Given information >>
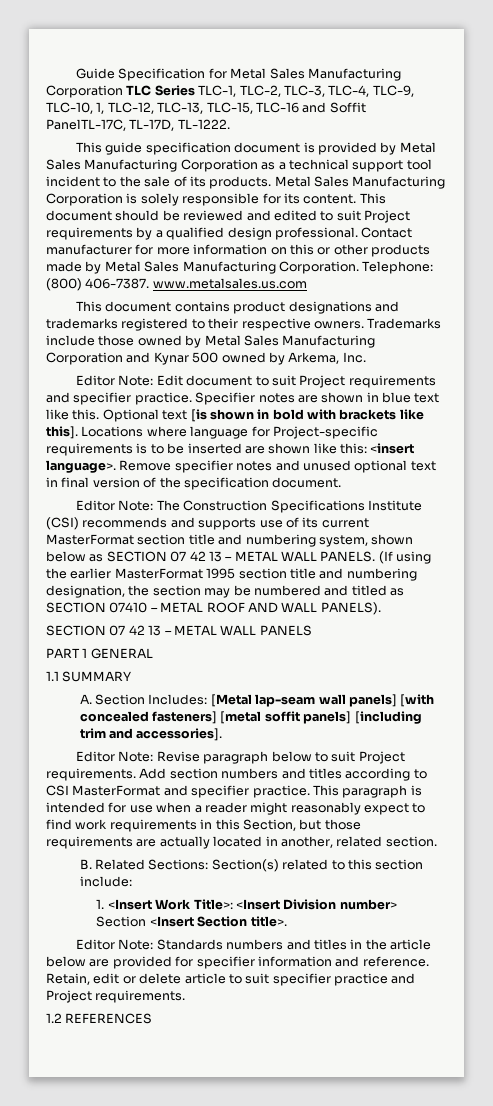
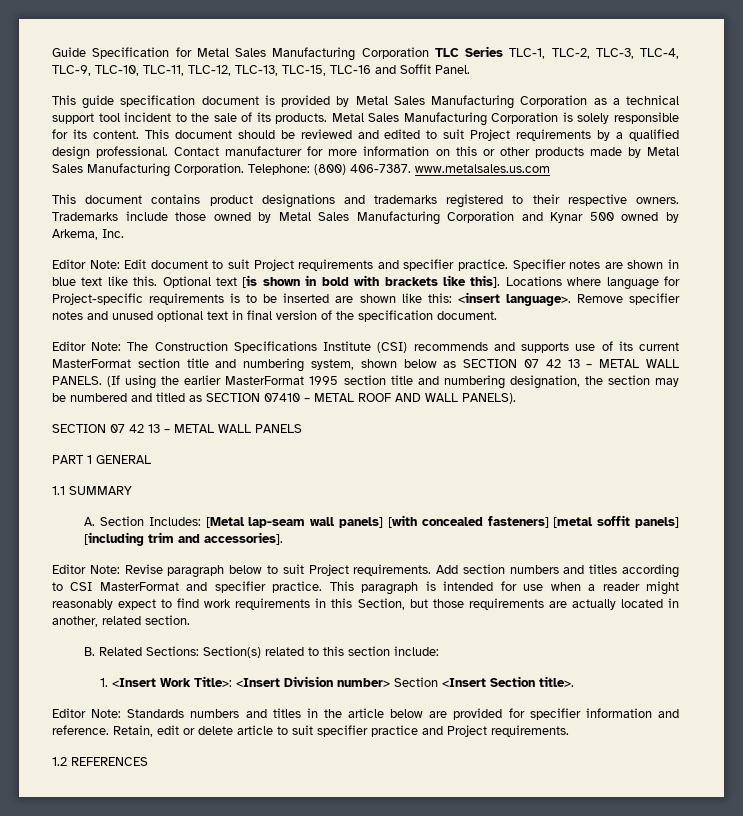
- Guide Specification for Metal Sales Manufacturing Corporation TLC Series TLC-1, TLC-2, TLC-3, TLC-4, TLC-9, TLC-10, 1, TLC-12, TLC-13, TLC-15, TLC-16 and Soffit PanelTL-17C, TL-17D, TL-1222.
+ Guide Specification for Metal Sales Manufacturing Corporation TLC Series TLC-1, TLC-2, TLC-3, TLC-4, TLC-9, TLC-10, TLC-11, TLC-12, TLC-13, TLC-15, TLC-16 and Soffit Panel.

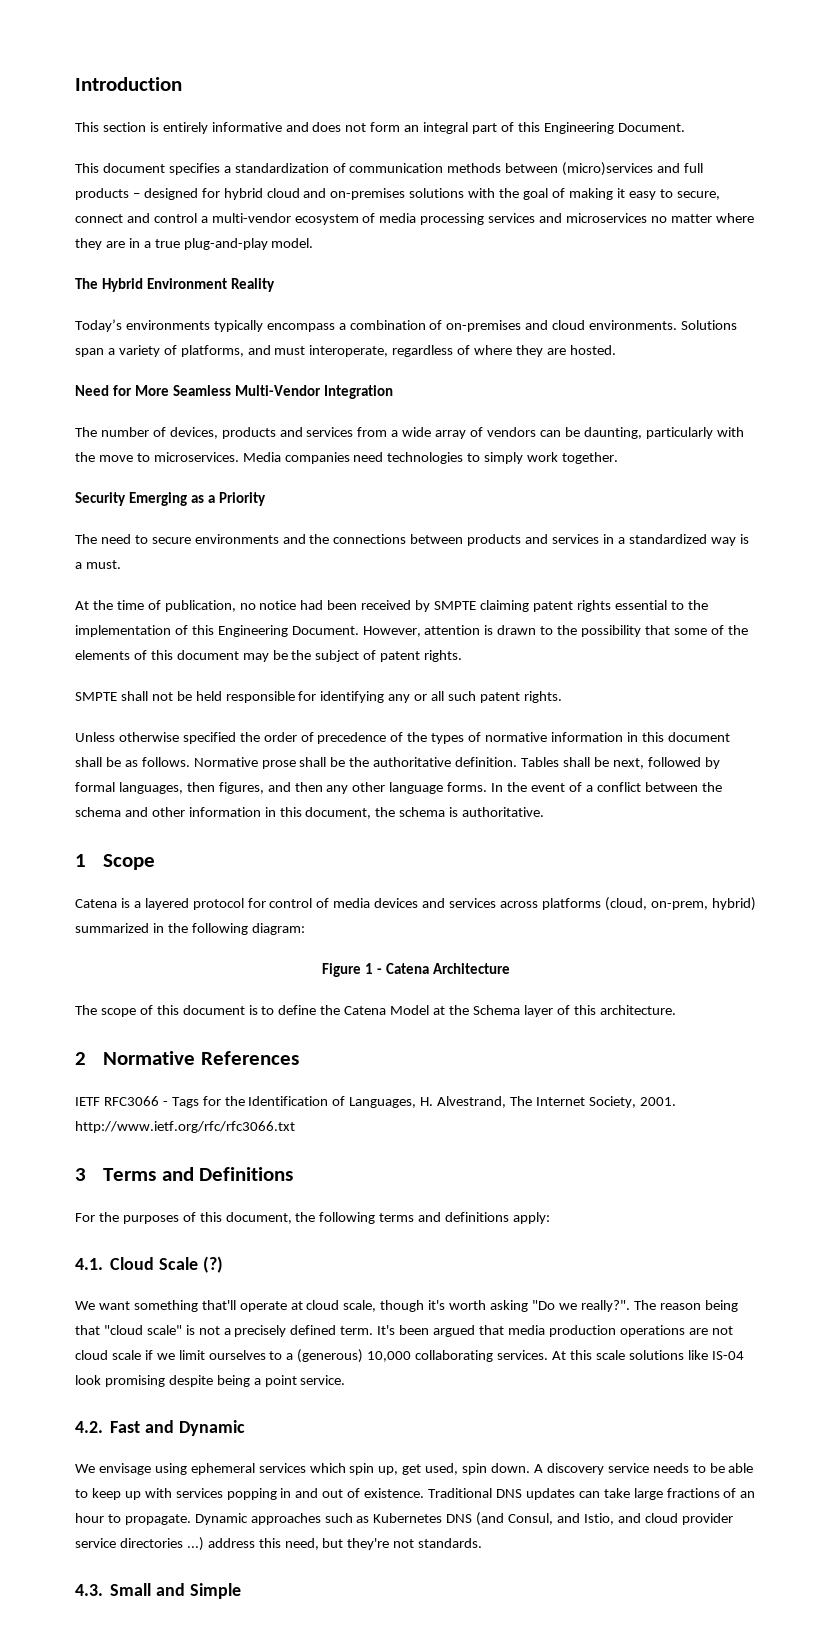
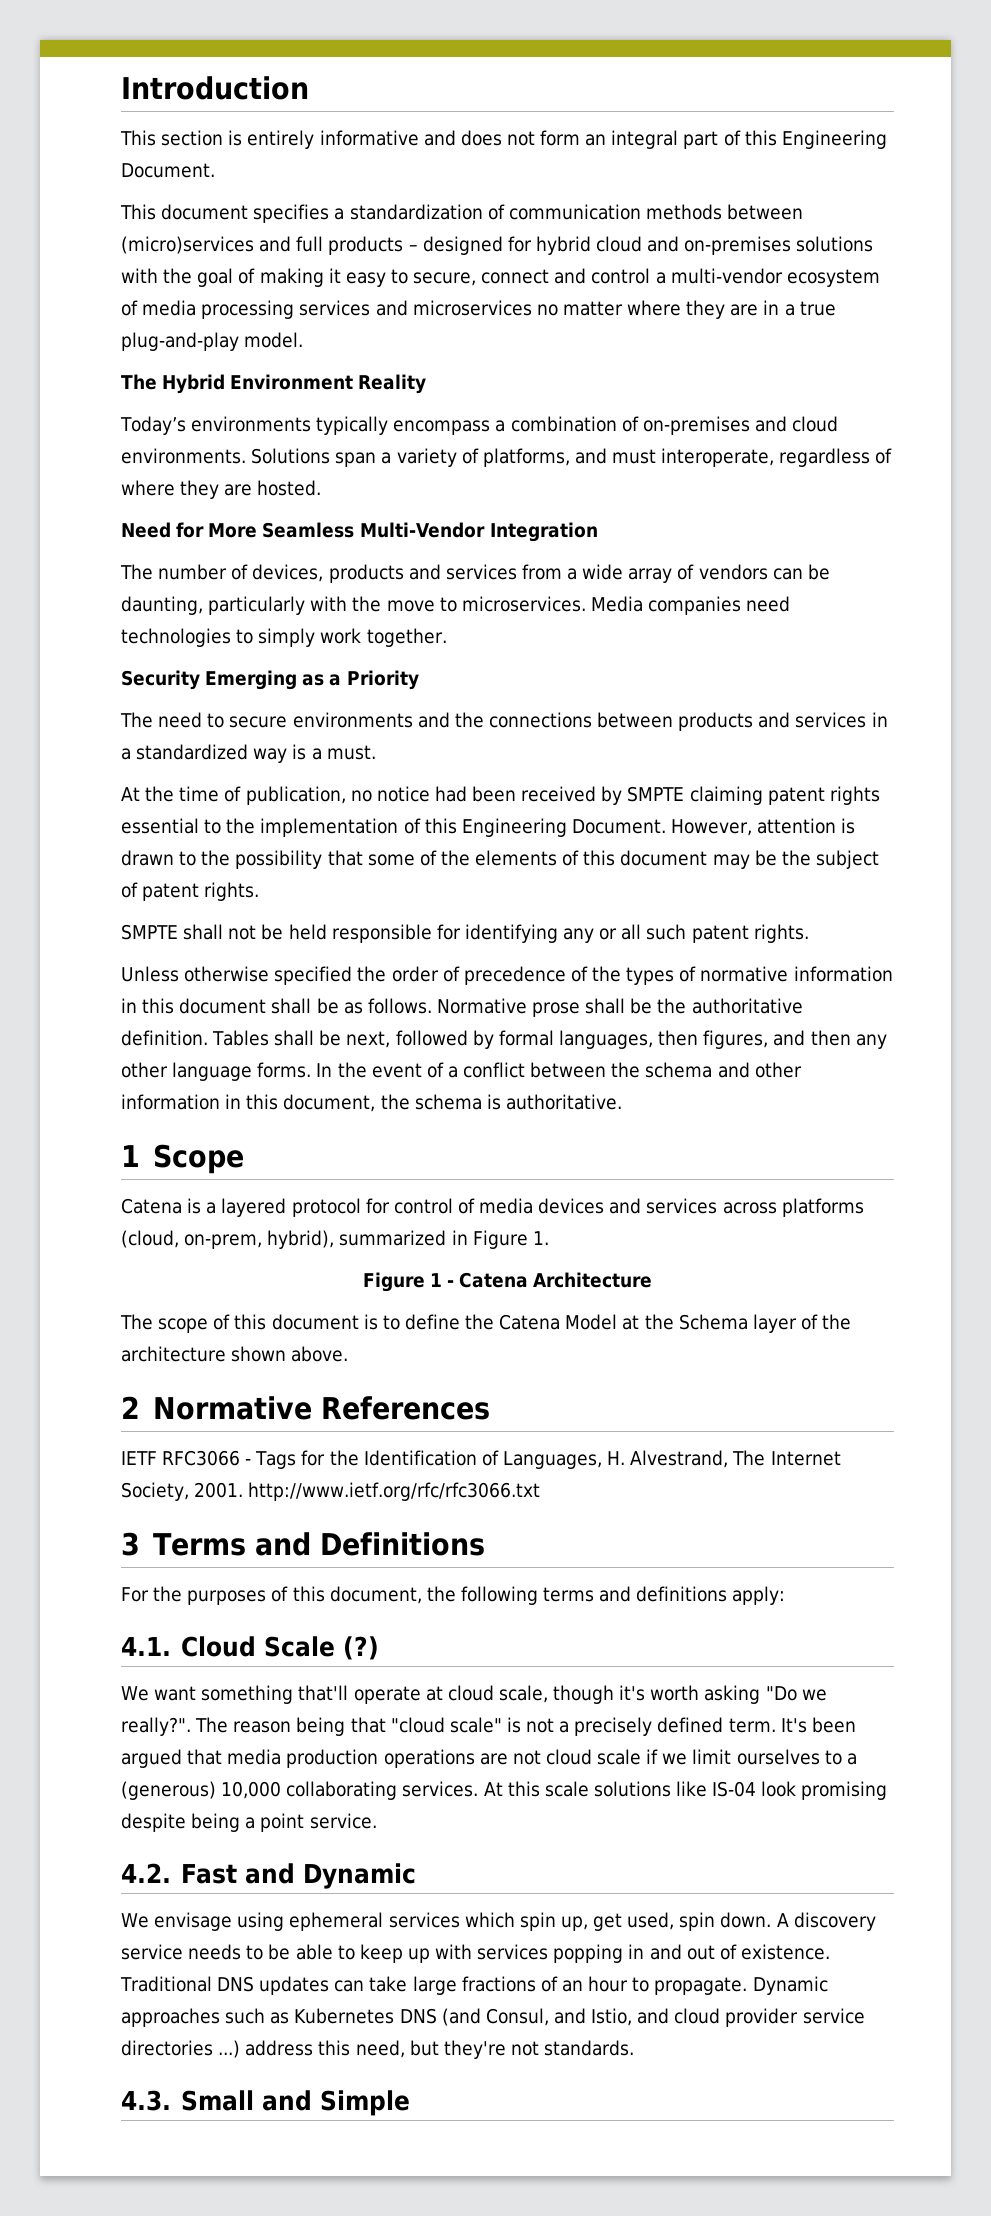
- Catena is a layered protocol for control of media devices and services across platforms (cloud, on-prem, hybrid) summarized in the following diagram:
+ Catena is a layered protocol for control of media devices and services across platforms (cloud, on-prem, hybrid), summarized in Figure 1.
- The scope of this document is to define the Catena Model at the Schema layer of this architecture.
+ The scope of this document is to define the Catena Model at the Schema layer of the architecture shown above.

What the task requires >> Lines above that have "Manufacturing": copy each of them.

Exercise output >>
- Guide Specification for Metal Sales Manufacturing Corporation TLC Series TLC-1, TLC-2, TLC-3, TLC-4, TLC-9, TLC-10, 1, TLC-12, TLC-13, TLC-15, TLC-16 and Soffit PanelTL-17C, TL-17D, TL-1222.
+ Guide Specification for Metal Sales Manufacturing Corporation TLC Series TLC-1, TLC-2, TLC-3, TLC-4, TLC-9, TLC-10, TLC-11, TLC-12, TLC-13, TLC-15, TLC-16 and Soffit Panel.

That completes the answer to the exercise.